La emblemática esquina de San Martín y Santa Fe retomará su actividad tras meses de cierre para funcionar como centro de servicios a clientes del Banco Entre Ríos.
Luego de un periodo de incertidumbre y persianas bajas que generó preocupación en el microcentro rosarino, la histórica casa central del Banco Santa Fe vuelve a la vida operativa. El imponente edificio, considerado una joya del patrimonio arquitectónico local, reabrirá sus puertas tras haber permanecido sin atención al público desde finales del año pasado, aunque bajo una modalidad diferente a la tradicional.
La reactivación del inmueble se produce tras un proceso de vaciamiento que tuvo lugar entre diciembre y enero, seguido por intensas tareas de remodelación y pintura que despertaron diversas especulaciones. Sin embargo, la confirmación oficial del nuevo destino de la sede llegó a través de la representación gremial, despejando las dudas sobre el uso que el Grupo Eskenazi —propietario de ambas entidades financieras— dará a estas instalaciones.
Un nuevo centro estratégico para jubilados del Bersa
La reapertura no implica un regreso a la atención generalista que históricamente caracterizó a esta esquina. El objetivo principal de la remodelación es centralizar la atención de los jubilados provenientes del Banco de Entre Ríos (Bersa). La intención de las autoridades bancarias es utilizar la infraestructura de la casa central para reubicar y gestionar la cartera de clientes de la entidad entrerriana dentro de la red del Banco Santa Fe.
Sergio Rivolta, delegado de La Bancaria Rosario, confirmó el hallazgo de las nuevas instalaciones durante una recorrida gremial. "Nos encontramos con que en el mismo lugar colocaron una gran cantidad de butacas y boxes con computadoras", señaló el referente sindical. Esta adecuación física confirma que el salón principal, conocido por su escala monumental, será transformado en un centro de atención masiva orientado a la clase pasiva.
Esta decisión operativa busca optimizar los recursos del holding financiero en la ciudad y ofrecer un espacio de mayor capacidad para un segmento que requiere atención presencial sostenida. Cabe destacar que, mientras la planta baja se prepara para este nuevo flujo de público, el subsuelo del edificio continúa albergando la sede Rosario del Tesoro Regional del Banco Central.
Patrimonio y valor arquitectónico de una esquina emblemática
El edificio de San Martín y Santa Fe es mucho más que una sucursal bancaria; es un símbolo de la pujanza económica de Rosario a mediados del siglo XX. Inaugurado formalmente en 1952, el proyecto fue el resultado de una iniciativa del entonces director Joaquín Lagos en 1943, aunque la construcción demandó casi una década de trabajo bajo la dirección del arquitecto Emilio Maisonave y la empresa constructora Taiana, Pasquale y Cía.
Su diseño destaca por un hall central de dimensiones catedralicias, con techos de gran altura que remiten a la escala de las grandes terminales ferroviarias europeas. Entre sus detalles de mayor valor se encuentran:
Vitraux artístico: En uno de sus laterales, una pieza de cristalería reproduce el mapa detallado de la provincia de Santa Fe.

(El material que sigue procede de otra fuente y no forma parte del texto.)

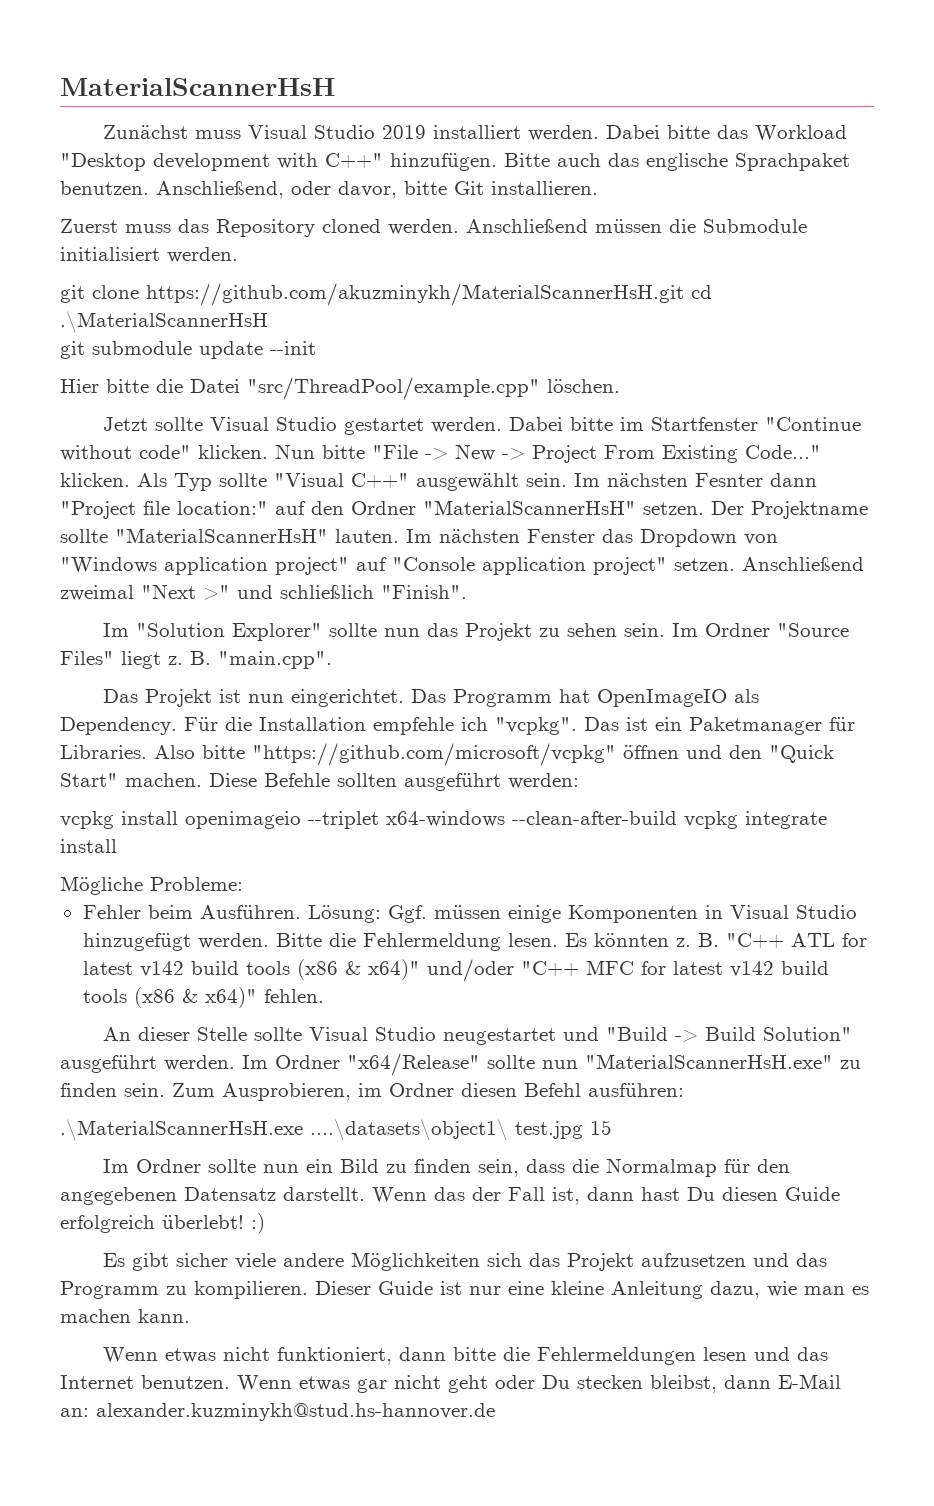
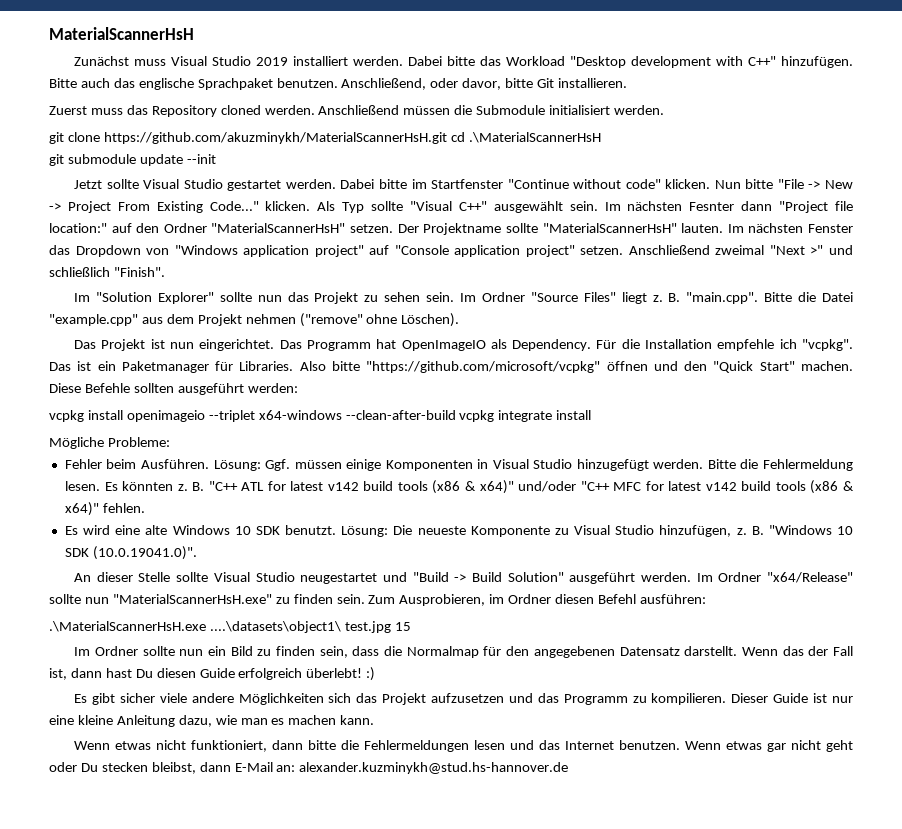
[60,377,620,400] // Hier bitte die Datei "src/ThreadPool/example.cpp" löschen. -> (216, 159) none
(332, 660) none -> [764,292,853,302] [49,313,460,327] Bitte die Datei "example.cpp" aus dem Projekt nehmen ("remove" ohne Löschen).
(324, 996) none -> [64,525,854,537] [64,546,197,560] // Es wird eine alte Windows 10 SDK benutzt. Lösung: Die neueste Komponente zu Visual Studio hinzufügen, z. B. "Windows 10 SDK (10.0.19041.0)".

Materiales nobles: Los muros están totalmente revestidos en mármol travertino nacional, mientras que los suelos lucen grandes losas de granito provenientes de San Luis.
Ubicación neurálgica: Se sitúa en el corazón del centro financiero de la ciudad, siendo históricamente el punto de referencia para el intercambio comercial.
Impacto en el microcentro y la logística bancaria
La reapertura de la sede central representa un alivio para el entorno comercial de la zona. El cierre de edificios de esta magnitud suele impactar negativamente en la circulación de peatones y en la actividad de los comercios linderos. Con la llegada de los clientes del Bersa, se espera que el flujo de personas en la intersección de San Martín y Santa Fe recupere los niveles habituales.
"El viernes cuando visitamos a los compañeros del tesoro, vimos el avance de las obras", detalló Rivolta, quien vinculó la inspección a las medidas de fuerza que vienen sosteniendo los empleados del Banco Central en el subsuelo. La convivencia de la banca nacional en el subsuelo con la banca provincial privada en la planta alta reafirma el rol institucional que el edificio mantiene para la región.
El proceso de adecuación interior ya ha sido completado en gran medida, y se espera que en las próximas semanas se anuncie la fecha definitiva de inicio de operaciones bajo este nuevo esquema de atención a jubilados, marcando una nueva etapa para el edificio que presidiera el gobernador Luis Cárcamo hace ya 74 años.